Social media messages are another area of concern when it comes to phishing. Within the same report, KnowBe4’s top-clicked social media email subjects reveal password resets, tagging of photos and new messages.
“It’s no surprise that phishers and scammers are using the avalanche of new information and events involving the global coronavirus pandemic as a way to successfully phish more victims,” said Stu Sjouwerman, CEO, KnowBe4.
“These phishing scams are becoming more aggressive and more targeted as this pandemic continues. Everyone should remain very sceptical of any email related to Covid-19 coming into their inbox.”
In Q2:2020, KnowBe4 examined tens of thousands of email subject lines from simulated phishing tests. The organisation also reviewed ‘in-the-wild’ email subject lines that show actual emails users received and reported to their IT departments as suspicious.
Top 10 General Email Subjects
- Password Check Required Immediately
- Vacation Policy Update
- Branch/Corporate Reopening Schedule
- Covid-19 Awareness
- Coronavirus Stimulus Checks
- List of Rescheduled Meetings Due to Covid-19
- Confidential Information on Covid-19
- Covid-19 - Now airborne, Increased community transmission
- FedEx Tracking
- Your meeting attendees are waiting!
Note: Capitalisation and spelling are as they were in the phishing test subject line. Email subject lines are a combination of both simulated phishing templates created by KnowBe4 for clients, and custom tests designed by KnowBe4 customers.
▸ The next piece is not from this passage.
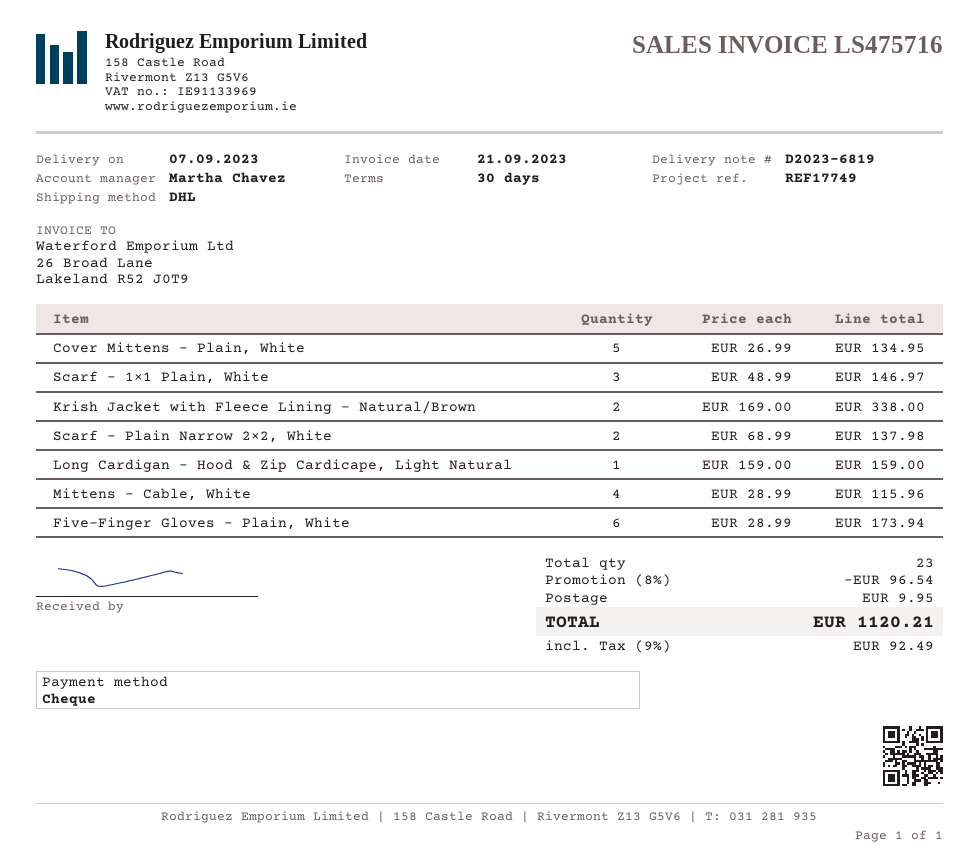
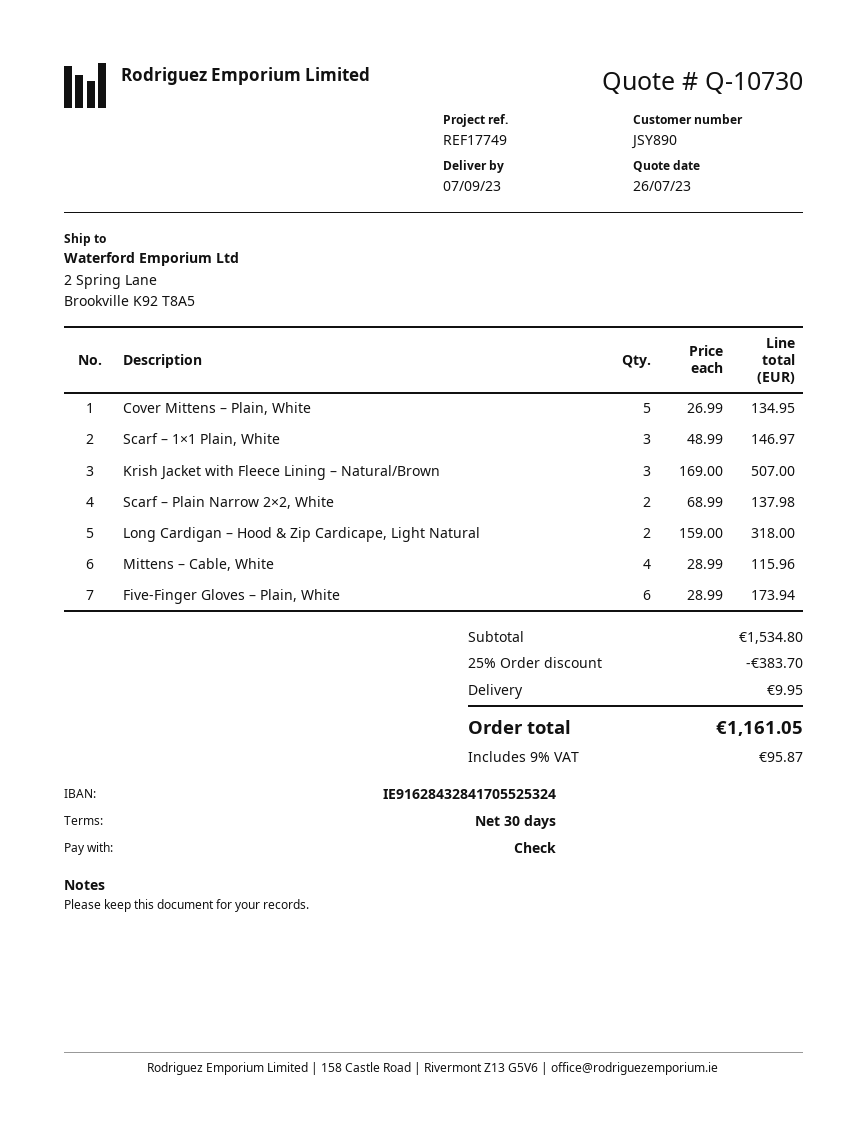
Krish Jacket with Fleece Lining – Natural/Brown: 2 x 169.00 = 338.00 -> 3 x 169.00 = 507.00
Long Cardigan – Hood & Zip Cardicape, Light Natural: 1 x 159.00 = 159.00 -> 2 x 159.00 = 318.00
discount: 8% = 96.54 -> 25% = 383.70
tax: 9% = 92.49 -> 9% = 95.87
total: 1120.21 -> 1161.05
When investigating ‘in-the-wild’ email subject lines, KnowBe4 found the most common throughout Q2 2020 included:
- Microsoft: Abnormal log in activity on Microsoft account
- Chase: Stimulus Funds
- HR: Company Policy Notification: Covid-19 - Test & Trace Guidelines
- Zoom: Restriction Notice Alert
- Jira: [JIRA] A task was assigned to you
- HR: Vacation Policy Update
- Ring: Karen has shared a Ring Video with you
- Workplace: _ name invited you to use Workplace
- IT: ATTENTION: Security Violation
- Earn money working from home
Note: Capitalisation and spelling are as they were in the phishing test subject line. In-the-wild email subject lines represent actual emails users received and reported to their IT departments as suspicious. They are not simulated phishing test emails.